### MATERIAL SUPPLIED
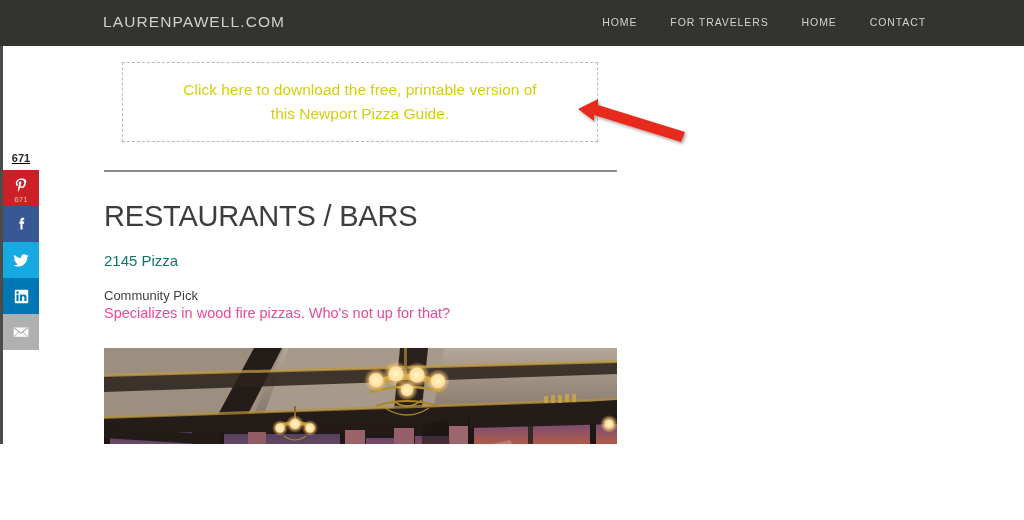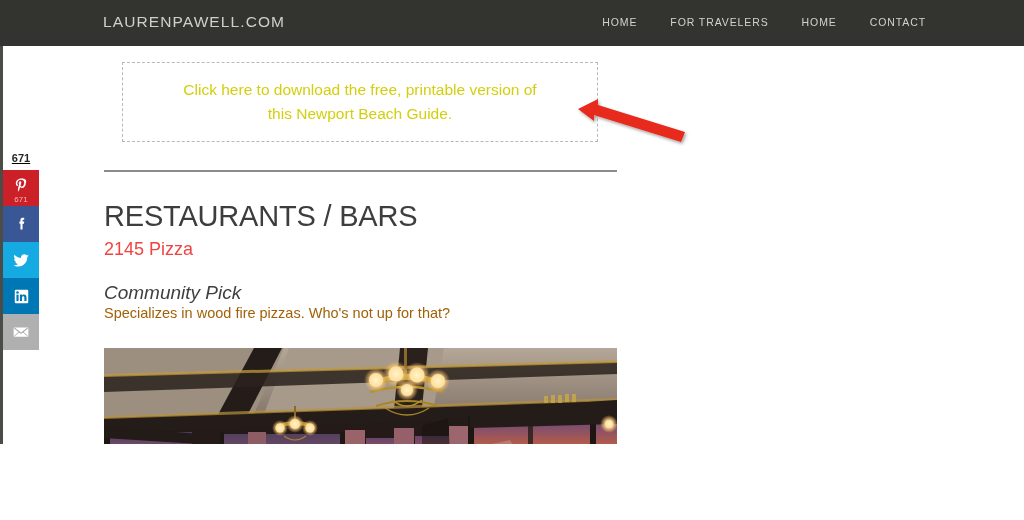--- a/index.html
+++ b/index.html
@@ -70,30 +70,30 @@
   .divider {
     position:absolute; left:104px; top:170px; width:513px;
     height:0; border-top:2px solid #8c8c8c;
   }
 
   .section-title {
     position:absolute; left:104px; top:200px;
     font-size:29px; color:#3d3d3d; font-weight:400; letter-spacing:-0.2px;
   }
   .venue-title {
-    position:absolute; left:104px; top:239px;
-    font-size:18px; color:#ef4444; font-weight:400; cursor:pointer;
+    position:absolute; left:104px; top:252px;
+    font-size:15px; color:#0f766e; font-weight:400; cursor:pointer;
   }
   .venue-tag {
-    position:absolute; left:104px; top:282px;
-    font-size:19px; font-style:italic; color:#3f3f3f;
+    position:absolute; left:104px; top:288px;
+    font-size:13px; color:#3f3f3f;
   }
   .venue-desc {
     position:absolute; left:104px; top:305px;
-    font-size:14.5px; color:#a16207;
+    font-size:14.5px; color:#ec4899;
   }
 
   
   .photo {
     position:absolute; left:104px; top:348px; width:513px; height:172px;
     overflow:hidden; background:#1b1411;
   }
   .photo-svg { display:block; width:513px; height:172px; }
 
   
@@ -171,21 +171,21 @@
         </svg>
       </span>
       <span class="pin-count"></span>
     </div>
 
   </div>
 
   <div class="cta-box">
     <div class="cta-text">
       <span>Click here to download the free, printable version of</span><br>
-      <span>this Newport Beach Guide.</span>
+      <span>this Newport Pizza Guide.</span>
     </div>
   </div>
 
   <div class="arrow-annotation">
     <svg width="125" height="60" viewBox="0 0 125 60">
       <defs>
         <filter id="arrowshadow" x="-30%" y="-30%" width="170%" height="170%">
           <feDropShadow dx="1.5" dy="2" stdDeviation="1.6" flood-color="#000" flood-opacity="0.35"></feDropShadow>
         </filter>
       </defs>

### BRIEF
Send back the data above word for word, with the pictures left out.

### ANSWER
--- a/index.html
+++ b/index.html
@@ -70,30 +70,30 @@
   .divider {
     position:absolute; left:104px; top:170px; width:513px;
     height:0; border-top:2px solid #8c8c8c;
   }
 
   .section-title {
     position:absolute; left:104px; top:200px;
     font-size:29px; color:#3d3d3d; font-weight:400; letter-spacing:-0.2px;
   }
   .venue-title {
-    position:absolute; left:104px; top:239px;
-    font-size:18px; color:#ef4444; font-weight:400; cursor:pointer;
+    position:absolute; left:104px; top:252px;
+    font-size:15px; color:#0f766e; font-weight:400; cursor:pointer;
   }
   .venue-tag {
-    position:absolute; left:104px; top:282px;
-    font-size:19px; font-style:italic; color:#3f3f3f;
+    position:absolute; left:104px; top:288px;
+    font-size:13px; color:#3f3f3f;
   }
   .venue-desc {
     position:absolute; left:104px; top:305px;
-    font-size:14.5px; color:#a16207;
+    font-size:14.5px; color:#ec4899;
   }
 
   
   .photo {
     position:absolute; left:104px; top:348px; width:513px; height:172px;
     overflow:hidden; background:#1b1411;
   }
   .photo-svg { display:block; width:513px; height:172px; }
 
   
@@ -171,21 +171,21 @@
         </svg>
       </span>
       <span class="pin-count"></span>
     </div>
 
   </div>
 
   <div class="cta-box">
     <div class="cta-text">
       <span>Click here to download the free, printable version of</span><br>
-      <span>this Newport Beach Guide.</span>
+      <span>this Newport Pizza Guide.</span>
     </div>
   </div>
 
   <div class="arrow-annotation">
     <svg width="125" height="60" viewBox="0 0 125 60">
       <defs>
         <filter id="arrowshadow" x="-30%" y="-30%" width="170%" height="170%">
           <feDropShadow dx="1.5" dy="2" stdDeviation="1.6" flood-color="#000" flood-opacity="0.35"></feDropShadow>
         </filter>
       </defs>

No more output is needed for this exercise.